Brussel Sprout, Cranberry & Farro Salad
Prep time
Cook time
Total time
Recipe type: Salad
Cuisine: American
Serves: 4
  • 1 lb brussel sprouts, trimmed and sliced in half
  • 2 cups cooked farro (or other hearty grain)
  • ¾ cup dried cranberries
  • 15.5 oz can white beans, rinsed and drained
  • ½ cup crumbled feta cheese
  • 1 tsp fresh thyme, minced
  • 1 tbsp juice and zest from a lemon
  • 1 tsp white wine vinegar
  • 1 tbsp dijon mustard
  • 2 tbsp capers, divided
  • 3 tbsp pumpkin seed oil (use olive oil if you can't find this)
  • 2 tbsp extra virgin olive oil, divided
  • 1 tsp pepper
  • ½ tsp salt
  1. Preheat oven to 425F. Toss brussel sprouts with 1 tbsp of the olive oil and roast for about 30 minutes or until tender and golden on the outside. Remove from oven and allow to cool slightly.
  2. While sprouts roast, make the dressing. Mix together the thyme, lemon juice and zest, vinegar, mustard, 1 tbsp of capers minced, pumpkin seed oil, remaining olive oil and salt and pepper. Whisk together until combined. Taste and adjust for seasonings.

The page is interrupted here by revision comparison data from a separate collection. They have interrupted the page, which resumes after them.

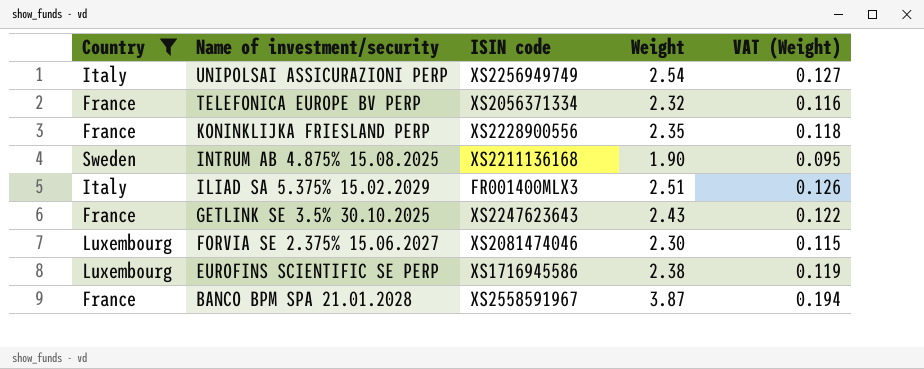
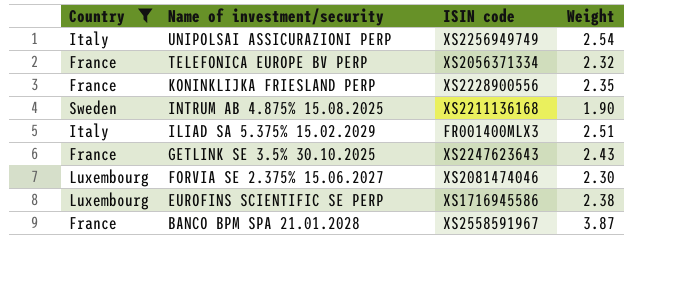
column VAT (Weight) | formula: [Weight] * 0.05 -> none

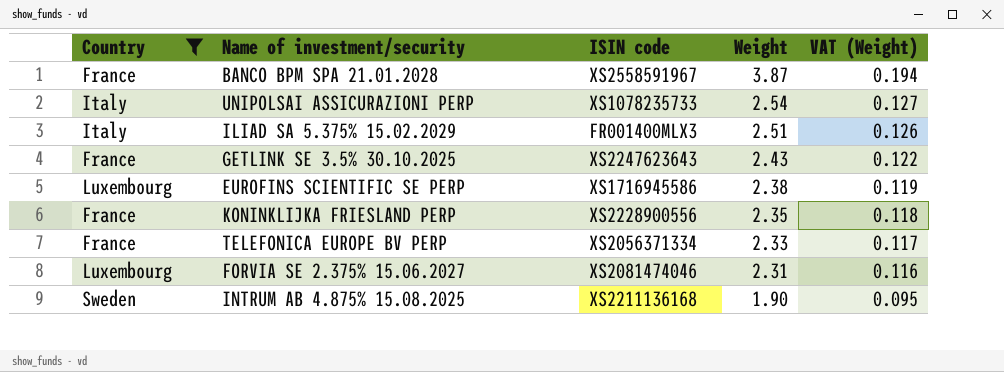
row order: Name of investment/security descending -> Weight descending
column VAT (Weight) | formula: none -> [Weight] * 0.05
UNIPOLSAI ASSICURAZIONI PERP | ISIN code: XS2256949749 -> XS1078235733
TELEFONICA EUROPE BV PERP | Weight: 2.32 -> 2.33
FORVIA SE 2.375% 15.06.2027 | Weight: 2.30 -> 2.31

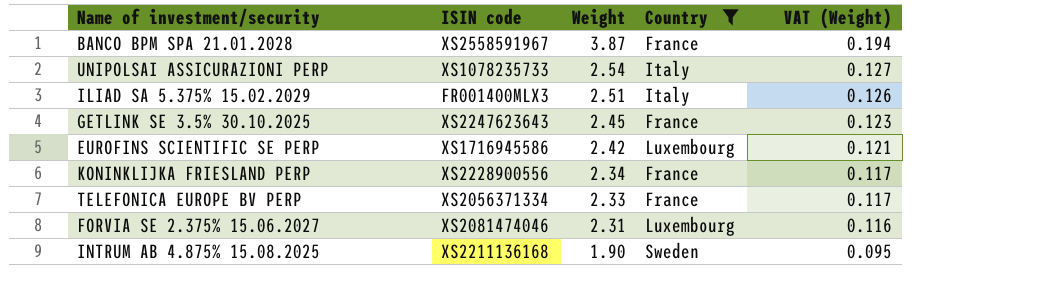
column Country | position: 1 -> 4
GETLINK SE 3.5% 30.10.2025 | Weight: 2.43 -> 2.45
GETLINK SE 3.5% 30.10.2025 | VAT (Weight): 0.122 -> 0.123
EUROFINS SCIENTIFIC SE PERP | Weight: 2.38 -> 2.42
EUROFINS SCIENTIFIC SE PERP | VAT (Weight): 0.119 -> 0.121
KONINKLIJKA FRIESLAND PERP | Weight: 2.35 -> 2.34
KONINKLIJKA FRIESLAND PERP | VAT (Weight): 0.118 -> 0.117

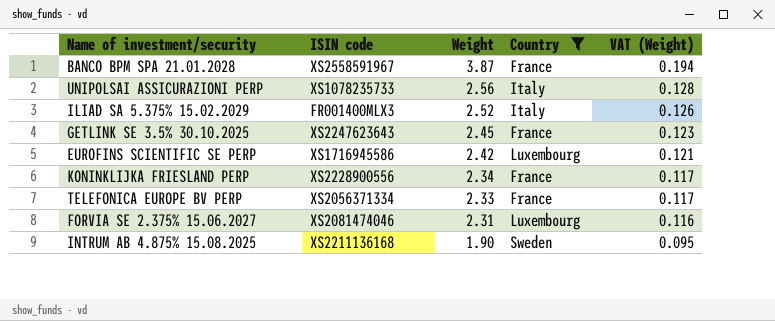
UNIPOLSAI ASSICURAZIONI PERP | Weight: 2.54 -> 2.56
UNIPOLSAI ASSICURAZIONI PERP | VAT (Weight): 0.127 -> 0.128
ILIAD SA 5.375% 15.02.2029 | Weight: 2.51 -> 2.52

  3. In a large salad bowl toss together the remaining salad ingredients: cooked faro, dried cranberries, white beans and feta cheese. Once brussel sprouts have cooled slightly, toss them in along with the faro mixture.
  4. Drizzle on the dressing - add slowly, stirring and tasting along the way. You may not use all of the dressing - although I did! Toss to combine throughly and serve! This makes great leftovers for lunch the next day!